# Your task
If a line below falls between the line with "text-decoration: none ->" and the line with "width: 66px ->", or is one of those two, output it exactly; output nothing else and no pictures.

# Given records
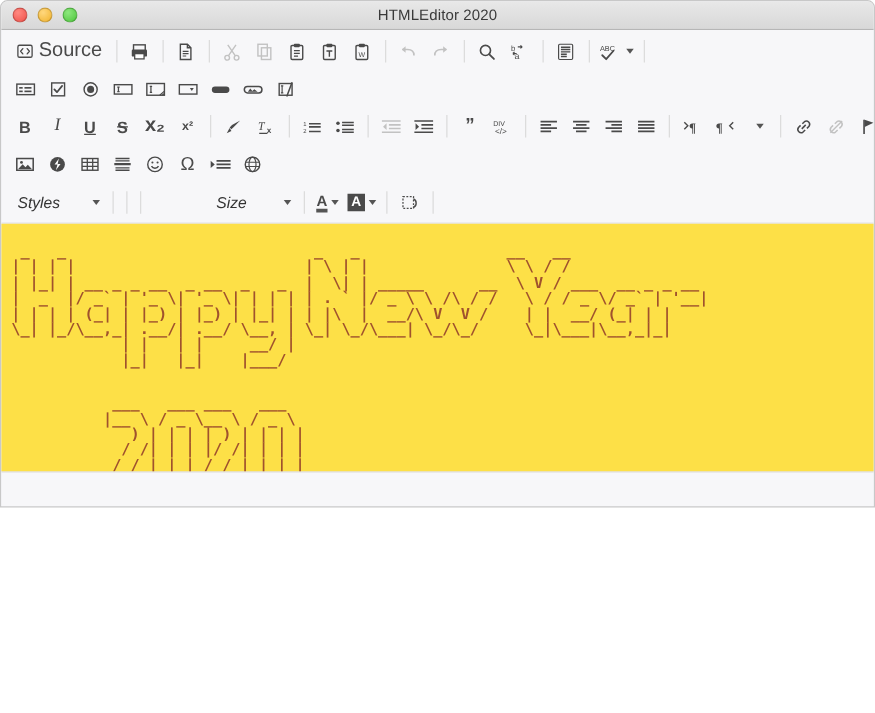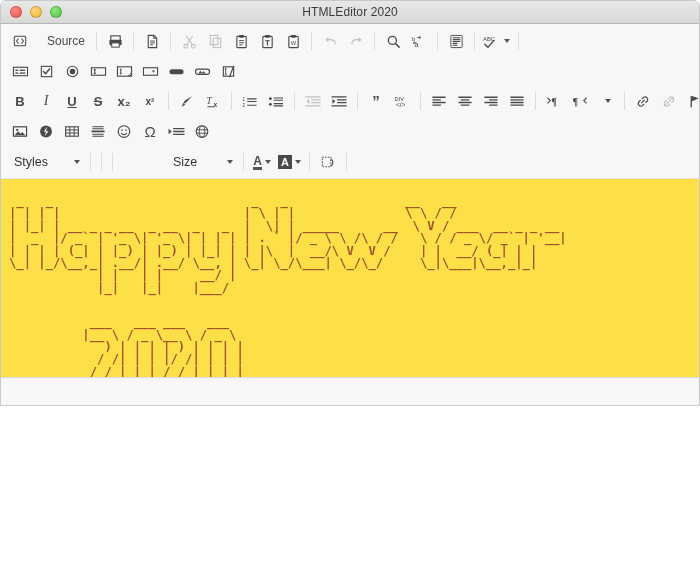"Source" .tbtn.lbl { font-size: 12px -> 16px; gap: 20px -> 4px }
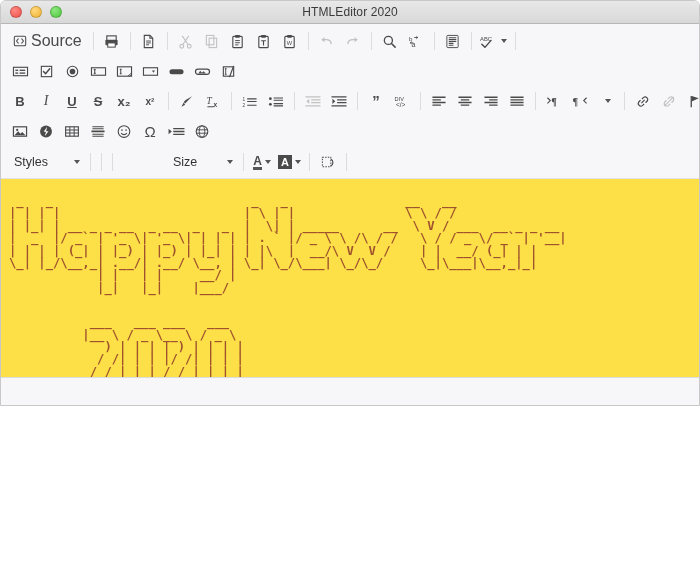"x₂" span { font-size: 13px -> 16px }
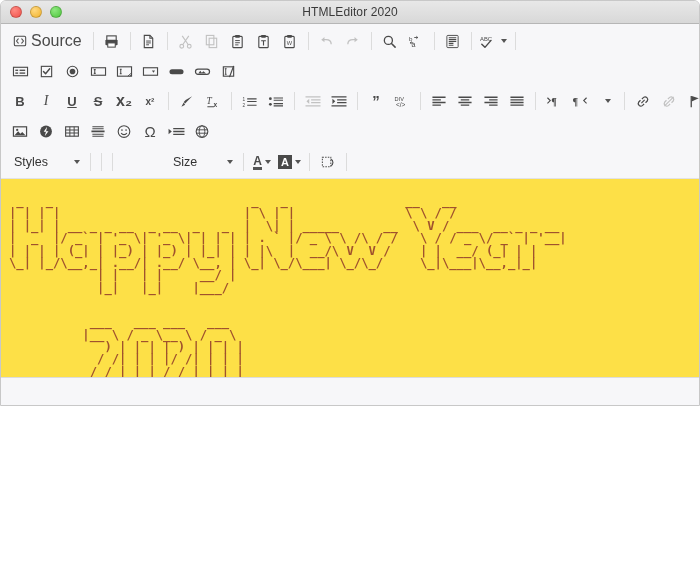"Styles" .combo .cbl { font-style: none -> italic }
==
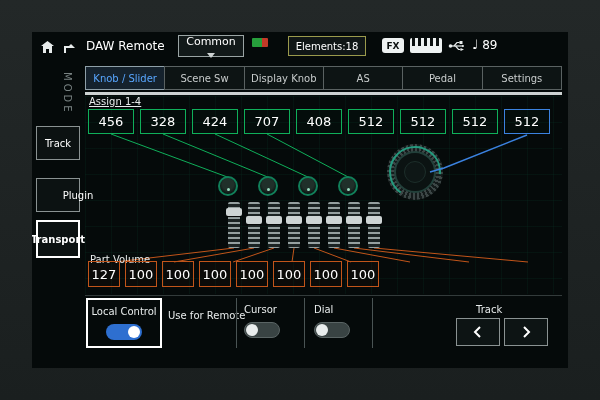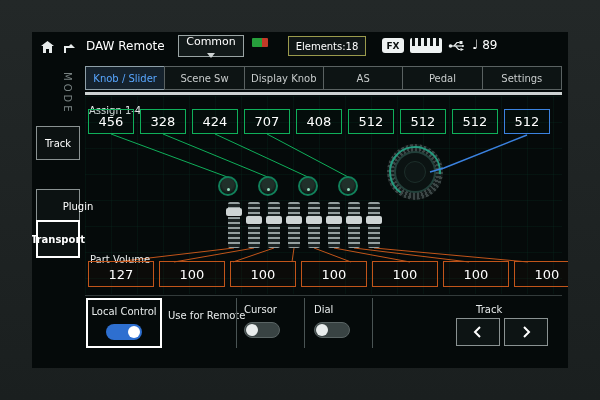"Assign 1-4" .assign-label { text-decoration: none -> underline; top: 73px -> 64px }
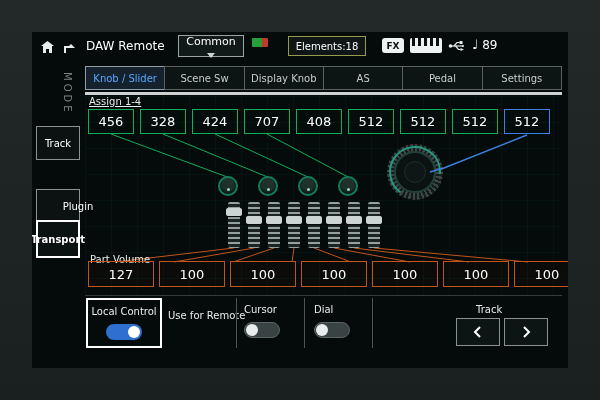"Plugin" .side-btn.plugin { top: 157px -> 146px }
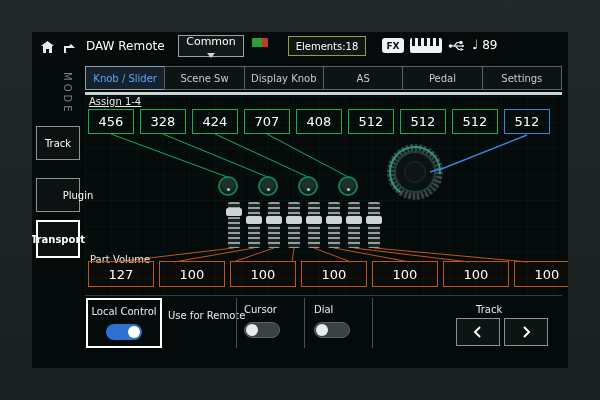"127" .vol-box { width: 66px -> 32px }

# Answer for this exercise
"Assign 1-4" .assign-label { text-decoration: none -> underline; top: 73px -> 64px }
"Plugin" .side-btn.plugin { top: 157px -> 146px }
"127" .vol-box { width: 66px -> 32px }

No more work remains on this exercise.